*** Block opens ***

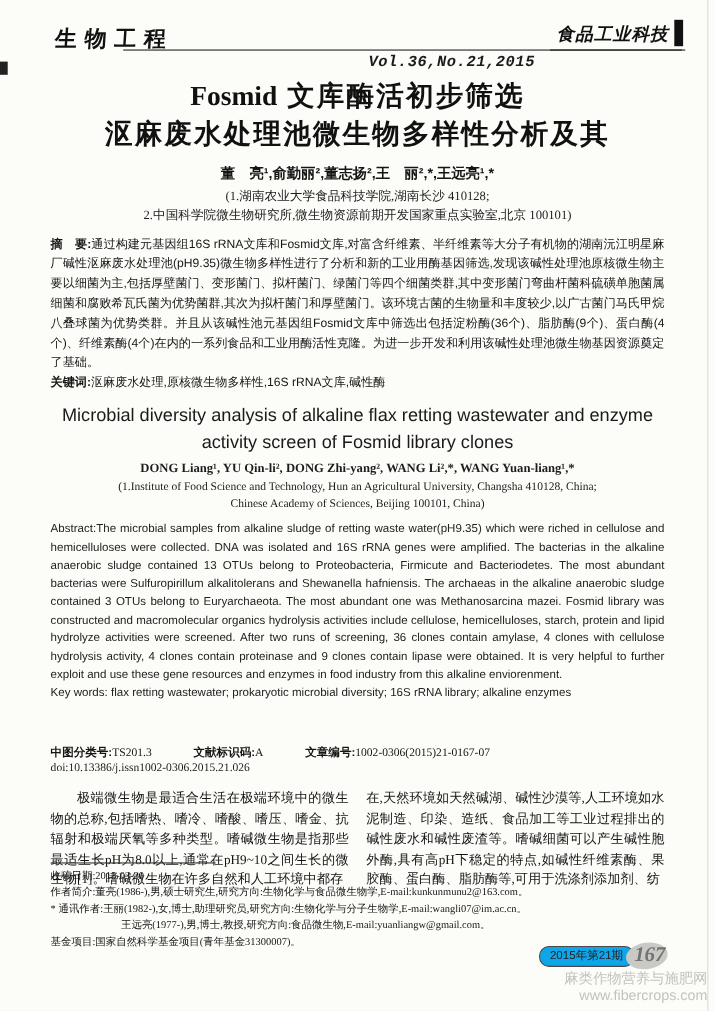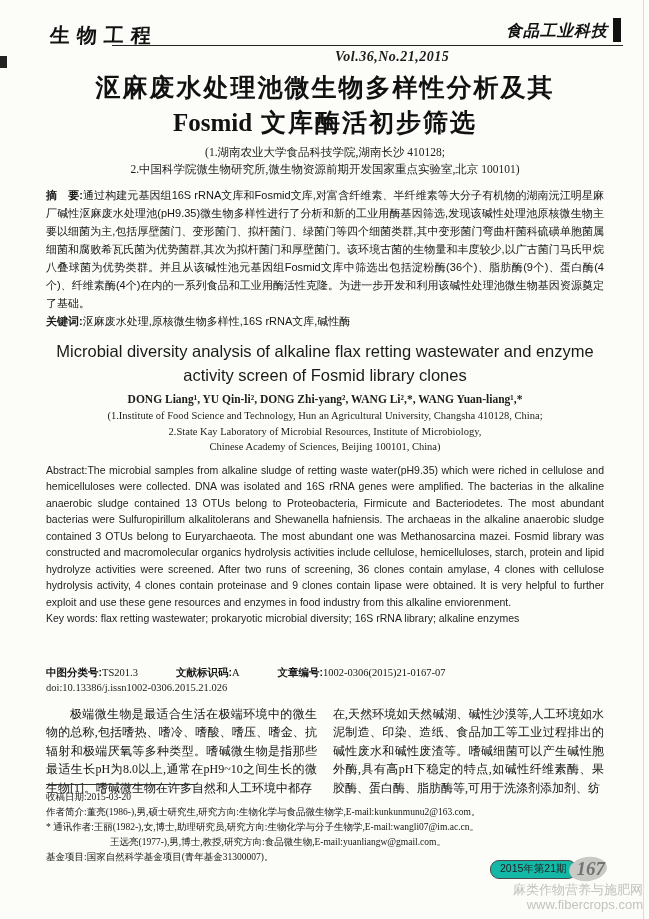"Vol.36,No.21,2015" .vol-info { font-family: none -> Liberation Mono, monospace }
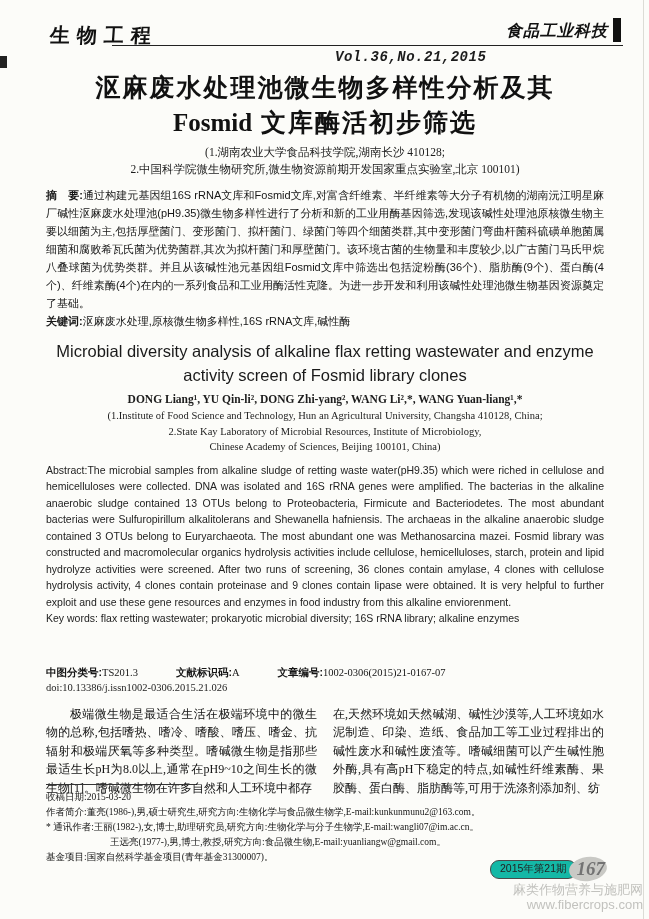"沤麻废水处理池微生物多样性分析及其" div { order: before "Fosmid 文库酶活初步筛选" -> after "Fosmid 文库酶活初步筛选" }
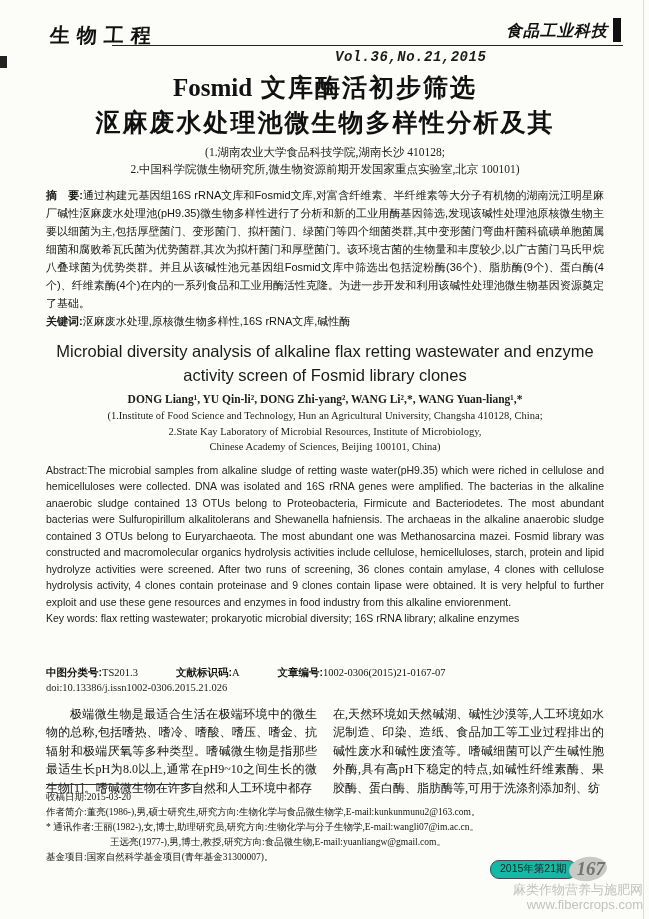"董 亮¹,俞勤丽²,董志扬²,王 丽²,*,王远亮¹,*" div.authors-cn { html: none -> <div>董 亮¹,俞勤丽²,董志扬²,王 丽²,*,王远亮¹,*</div> }
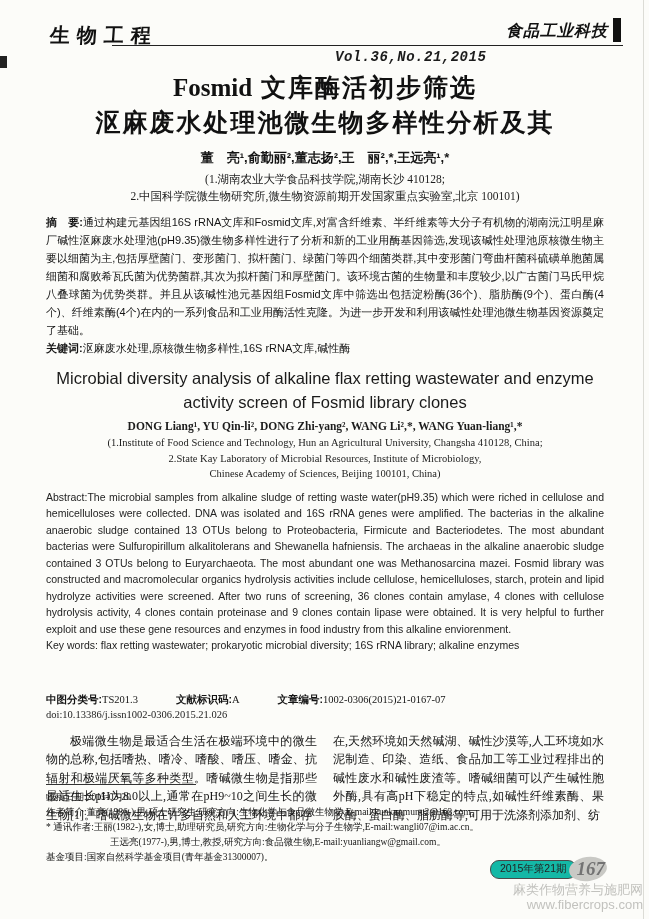"2.State Kay Laboratory of Microbial" div { html: <div>2.State Kay Laboratory of Microbial Resources, Institute of Microbiology,</div> -> none }
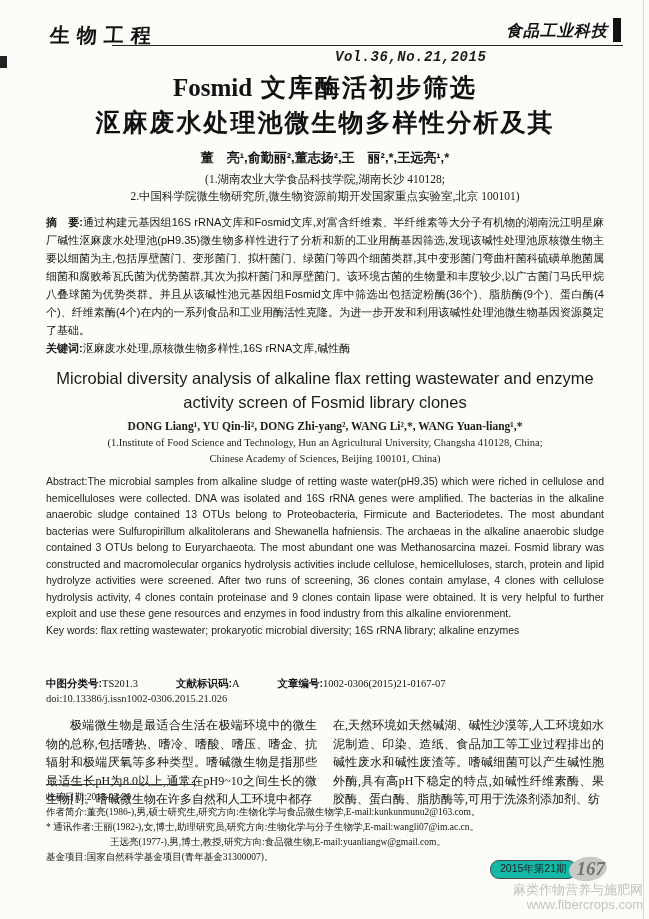"2015年第21期" .badge-box { background: #14b8a6 -> #0ea5e9 }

*** Block closes ***

• PROBLEM DESCRIPTION: What you return must be every entry, word for word, without any pictures.

• WRITTEN ANSWER:
"Vol.36,No.21,2015" .vol-info { font-family: none -> Liberation Mono, monospace }
"沤麻废水处理池微生物多样性分析及其" div { order: before "Fosmid 文库酶活初步筛选" -> after "Fosmid 文库酶活初步筛选" }
"董 亮¹,俞勤丽²,董志扬²,王 丽²,*,王远亮¹,*" div.authors-cn { html: none -> <div>董 亮¹,俞勤丽²,董志扬²,王 丽²,*,王远亮¹,*</div> }
"2.State Kay Laboratory of Microbial" div { html: <div>2.State Kay Laboratory of Microbial Resources, Institute of Microbiology,</div> -> none }
"2015年第21期" .badge-box { background: #14b8a6 -> #0ea5e9 }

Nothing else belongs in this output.